AI Builders Digest — 2026-05-11

🔥 热点话题

Baseten CEO 谈 AI 推理危机、定制模型与推理云Baseten CEO on AI Inference Crunch, Custom Models, and Inference Cloud

核心要点：AI 推理市场正在爆炸式增长，定制模型主导工作负载，而严重的计算供应限制塑造着行业未来。Baseten CEO Tuhin Srivastava 分享了公司一年内增长 30 倍、预计收入超过 10 亿美元的经验，通过服务 AI 原生应用和间接服务企业实现。当前绝大多数推理（95%+）涉及定制或后训练模型，而非 vanilla 开源权重。企业采用仍处于早期，但转向基于专有工作流和用户信号的专用模型将维持独立应用层。关于中国模型，Srivastava 认为它们质量高，实际安全问题较少，美国获取这些模型能加速创新，同时美国需加强自身开源努力。容量是最大瓶颈，高利用率、多云策略和长期合同成为常态。推理软件层粘性强，构建推理、后训练与沙盒等工具的闭环将驱动下一阶段。

“Intelligence being embedded in more places”是成本下降、Agent 处理更长时序时的核心机会。

The Takeaway: The AI inference market is exploding with custom models dominating workloads, while severe compute supply constraints shape the industry's future. Baseten CEO Tuhin Srivastava shares how his company scaled 30x in a year, expecting over $1B revenue, by serving AI-native apps and enterprises indirectly. Most inference today (95%+) involves custom/post-trained models rather than vanilla open source weights. Enterprises are still early in adoption, but the shift to specialized models on proprietary workflows and user signals will sustain an independent application layer. On Chinese models, Srivastava sees them as high-quality with few real security issues in practice, arguing US access accelerates innovation while the US must strengthen its own open source efforts. Capacity is the biggest bottleneck, with high utilization, multi-cloud strategies, and long-term contracts becoming standard. Inference software layers are sticky, and building loops between inference, post-training, and tools like sandboxes will drive the next phase.

"Intelligence being embedded in more places" is the core opportunity as costs drop and agents handle longer horizons.

查看原文 →

Box CEO Aaron Levie 谈高级 Agent 在知识工作中的部署Box CEO Aaron Levie on Deploying Advanced Agents in Knowledge Work

Box CEO Aaron Levie 强调，将 Agent 从编码扩展到更广泛的知识工作需要大量工程工作。
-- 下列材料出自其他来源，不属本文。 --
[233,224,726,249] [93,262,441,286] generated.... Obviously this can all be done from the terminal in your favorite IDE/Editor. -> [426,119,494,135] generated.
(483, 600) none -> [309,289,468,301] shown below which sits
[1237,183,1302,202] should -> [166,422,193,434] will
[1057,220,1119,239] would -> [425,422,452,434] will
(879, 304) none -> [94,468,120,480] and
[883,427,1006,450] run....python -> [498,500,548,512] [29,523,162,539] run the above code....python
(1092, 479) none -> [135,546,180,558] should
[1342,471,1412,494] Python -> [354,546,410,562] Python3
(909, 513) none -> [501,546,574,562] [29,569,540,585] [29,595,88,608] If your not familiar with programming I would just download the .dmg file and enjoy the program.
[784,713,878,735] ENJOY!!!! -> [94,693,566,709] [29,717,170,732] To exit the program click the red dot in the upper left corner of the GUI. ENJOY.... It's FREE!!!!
公司需要为上下文、安全集成、质量控制、人机协作工作流以及跨模型升级的维护构建稳健系统。这不是副业，而是类似前线部署工程师的高技术角色。Box 正在招聘 AI 自动化工程职位，直接与业务团队合作。Levie 预测大多数公司未来都需要各种这类专业角色。
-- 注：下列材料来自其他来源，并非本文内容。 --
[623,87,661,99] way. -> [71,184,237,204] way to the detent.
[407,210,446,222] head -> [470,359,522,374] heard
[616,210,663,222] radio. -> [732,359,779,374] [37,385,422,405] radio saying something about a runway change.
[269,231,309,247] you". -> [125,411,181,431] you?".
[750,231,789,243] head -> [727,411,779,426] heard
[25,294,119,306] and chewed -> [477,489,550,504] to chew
Box CEO Aaron Levie emphasizes that moving agents from coding to broader knowledge work requires serious engineering. Companies need robust systems for context, secure integrations, quality control, human-in-the-loop workflows, and maintenance across model upgrades. This is not a side project but a highly technical role similar to forward-deployed engineering. Box is now hiring AI automation engineering roles to partner directly with business teams. Levie predicts most companies will need various versions of these specialized roles going forward.

查看原文 →

🛠️ 开发者工具与技巧

Anthropic 发布 Managed Agents：解耦 Agent 大脑与执行手Anthropic Engineering: Scaling Managed Agents by Decoupling Brain from Hands

Anthropic Engineering 推出 Managed Agents，这是一个用于长时序 Agent 的托管服务，提供稳定接口。通过解耦 session（持久事件日志）、harness（大脑）和 sandbox（手），系统变得更具弹性且面向未来。关键改进包括 cattle 而非 pets 的基础设施、更好的 VPC 支持、显著降低首 token 时间（p50 下降约 60%，p95 超过 90%），并支持多个大脑和多个手。Session 作为模型上下文窗口外的可恢复上下文。该元 harness 设计可容纳 Claude Code 或任务特定 harness 等演进实现，同时保持安全性和可靠性。链接：https://www.anthropic.com/engineering/managed-agents

Anthropic Engineering introduces Managed Agents, a hosted service for long-horizon agents with stable interfaces. By decoupling the session (durable event log), harness (brain), and sandbox (hands), the system becomes resilient and future-proof. Key improvements include cattle-not-pets infrastructure, better VPC support, dramatically reduced time-to-first-token (p50 down ~60%, p95 over 90%), and support for many brains and many hands. The session acts as recoverable context outside the model's window. This meta-harness design accommodates evolving implementations like Claude Code or task-specific harnesses while maintaining security and reliability. Link: https://www.anthropic.com/engineering/managed-agents

查看原文 →

开发者使用 HTML 进行规划、代码审查等Using HTML for Planning, Spec'ing, Exploration, Code Review and More

Claude Code 工程师 Thariq 分享了他如何使用 HTML 进行规划、规格定义、探索、代码审查、报告等。另外，他强调 Jarred 用 Rust 重写 Bun 通过了 99.8% 的现有测试，指出我们还不够有野心。

Claude Code engineer Thariq shares how he's been using HTML for planning, speccing, exploration, code review, reports and more. Separately, he highlights Jarred's rewrite of Bun in Rust passing 99.8% of tests, noting we're not being ambitious enough with such efforts.

查看原文 →查看原文 →

Peter Steinberger 用 Codex 构建浏览器集成与测试工具Peter Steinberger Builds Browser Integration and E2E Tests with Codex

OpenAI 的 Peter Steinberger 展示了 Codex 驱动的工作流：在 RepoBar 中内置浏览器以获取 issue/PR/context，使用 OpenClaw 改进其自身端点的 e2e 测试，并通过 Birdclaw 查询完整 Twitter 归档获取旧推文。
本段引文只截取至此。